« La Passagère », film testament du Polonais Andrzej Munk, à revoir sur grand écran

Liza (Aleksandra Slaska) dans « La Passagère » (tourné en 1961, sorti en 1963), d’Andrzej Munk.

Andrzej Munk émerge dans le dégel poststalinien comme une des grandes figures du nouveau cinéma polonais, aux côtés d’Andrzej Wajda, Wojciech Has, Jerzy Kawalerowicz. La sentence est parfaite pour un dictionnaire du cinéma, mais on n’engagera pas un euro sur le fait qu’elle parle à grand monde en France, où son œuvre demeure méconnue. Et pour cause. Mort en 1961 à 40 ans dans un accident de voiture, alors même qu’il tournait ce qui deviendra son dernier film, La Passagère, Munk est le fantôme élégant et grinçant du cinéma polonais. Formé à l’école de cinéma de Lodz à la Libération, ce surdoué enchaîne les documentaires dans la ligne réaliste socialiste avant de passer en 1956 à une fiction qui les désosse. Dans les quatre ans qu’il lui reste à vivre, il signe Un homme sur la voie (1956), Eroica (1958), De la veine à revendre (1960).

Dans l’attente sans cesse déçue de les revoir en salle un jour en France (on peut toutefois les trouver en DVD chez le précieux éditeur Malavida), il est assez simple de les décrire. A l’inverse de Wajda, qui ne cesse, dans quelques films sublimes au demeurant, de célébrer le romantisme lyrique et sacrificiel de la nation, Munk, se situant de l’autre côté du miroir polonais, n’aime rien tant que de trivialiser la tragédie, par la distanciation, l’absurde, le grotesque. Peut-être fallait-il avoir vécu caché comme juif à Varsovie durant la guerre – soit dans un abandon absolu de toutes les forces en présence – pour s’offrir cette largesse.

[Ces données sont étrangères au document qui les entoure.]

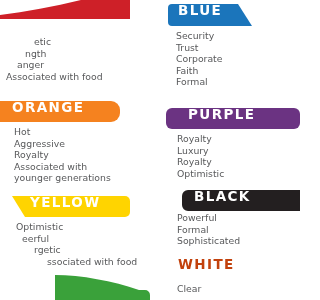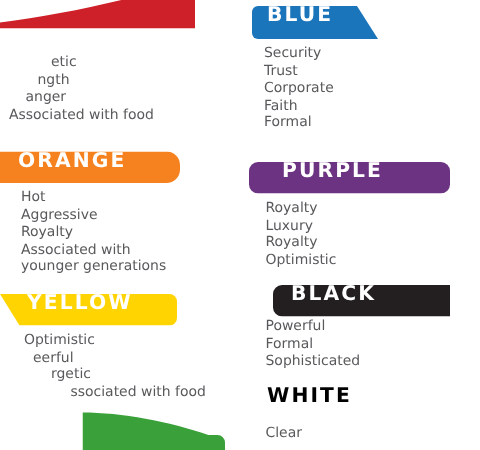"YELLOW" div.block { left: 0px -> 12px }
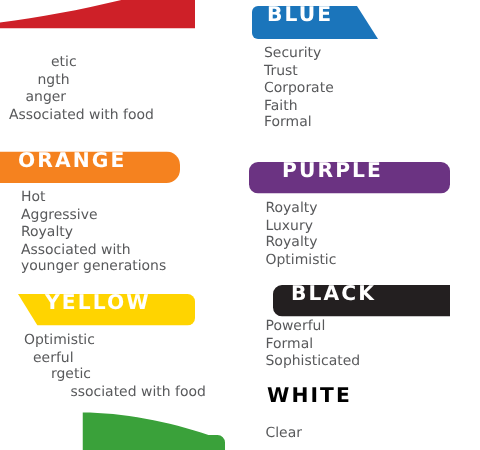"WHITE" .banner .label.dark { color: #000000 -> #c2410c }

L’hitlérisme, le stalinisme, l’héroïsme, le stoïcisme passent chez lui à la casserole d’une histoire que personne ne célèbre, celle des perdants. On n’ira pas chercher plus loin, s’il n’y en avait qu’un, le maître venu de Pologne du jeune Roman Polanski.

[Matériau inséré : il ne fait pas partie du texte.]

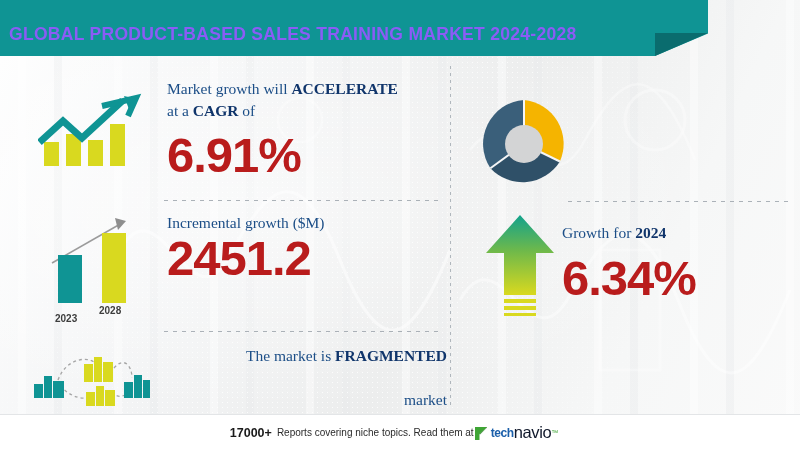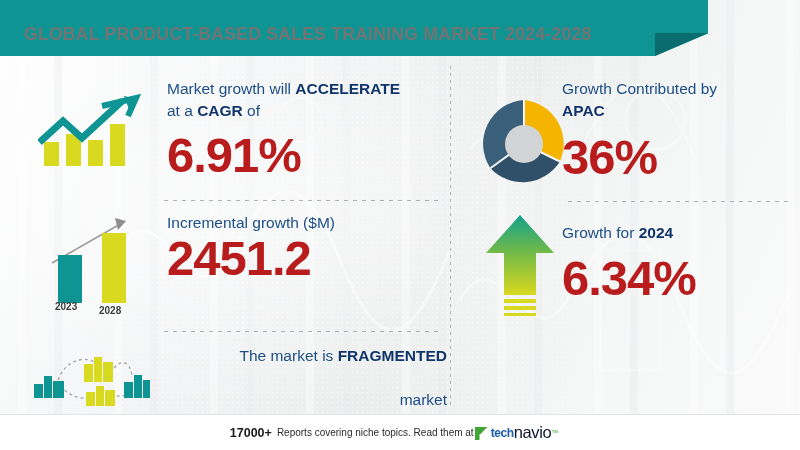"GLOBAL PRODUCT-BASED SALES TRAINING" .header-title { color: #737373 -> #8b5cf6; left: 24px -> 9px }
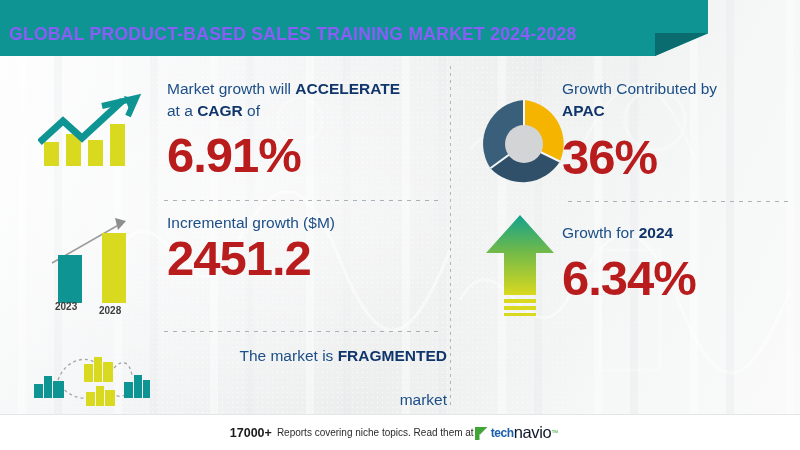"Market growth will ACCELERATE" .label { font-family: none -> Liberation Serif, serif }
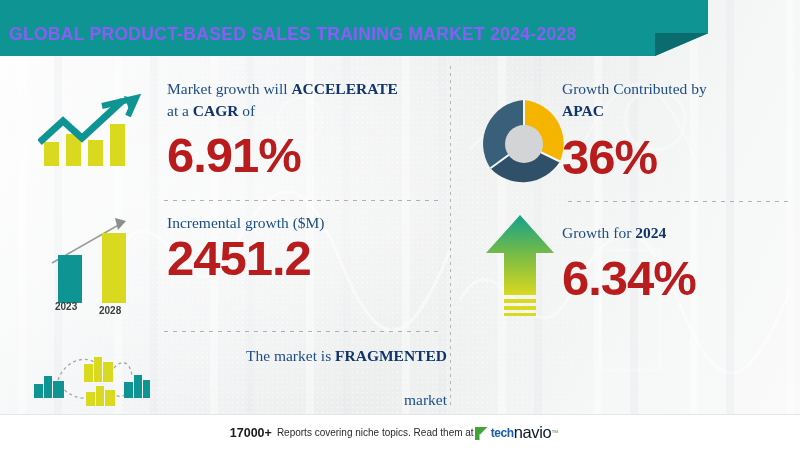"Growth Contributed by" div.blk { html: <div> <div> <span>Growth Contributed by</span><br> <b>APAC</b> </div> <div>36%</div> </div> -> none }
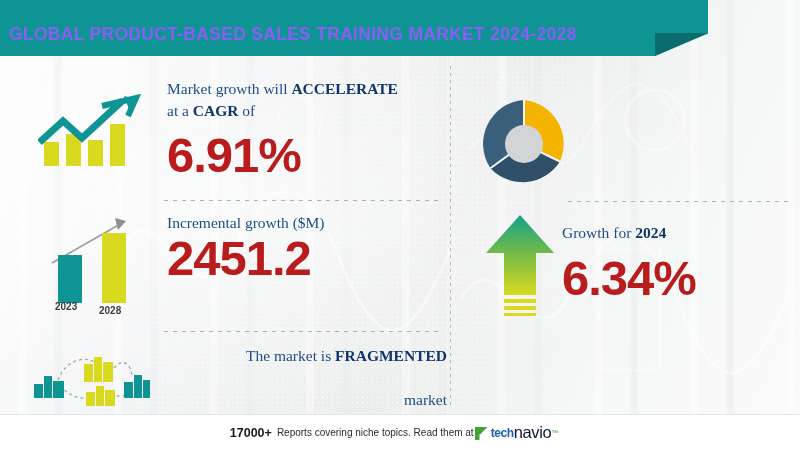"2023" div.bar-label { top: 96px -> 108px }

Munk est le fantôme élégant et grinçant du cinéma polonais

Le cas « La Passagère » est épineux. D’abord parce que c’est un film inachevé. Ensuite parce que son action se situe à Auschwitz, bourbier cinématographique s’il en est. C’est en 1959 que le cinéaste entend à la radio une pièce de théâtre radiophonique intitulée Passagère de la cabine 45. Ce récit autobiographique, notamment interprété par l’actrice Aleksandra Slaska, a été écrit par Sofia Posmysz, ancienne résistante, membre de l’armée intérieure durant l’Occupation, déportée en 1942 à Auschwitz à l’âge de 19 ans. Munk décide d’adapter le texte de cette survivante, en reprenant Slaska dans le rôle de Liza, une ancienne surveillante allemande du camp qui, alors qu’elle se trouve bien des années plus tard au bras de son mari sur un paquebot transatlantique, voit embarquer Marta (Anna Ciepielewska), une détenue avec laquelle elle a noué une relation privilégiée.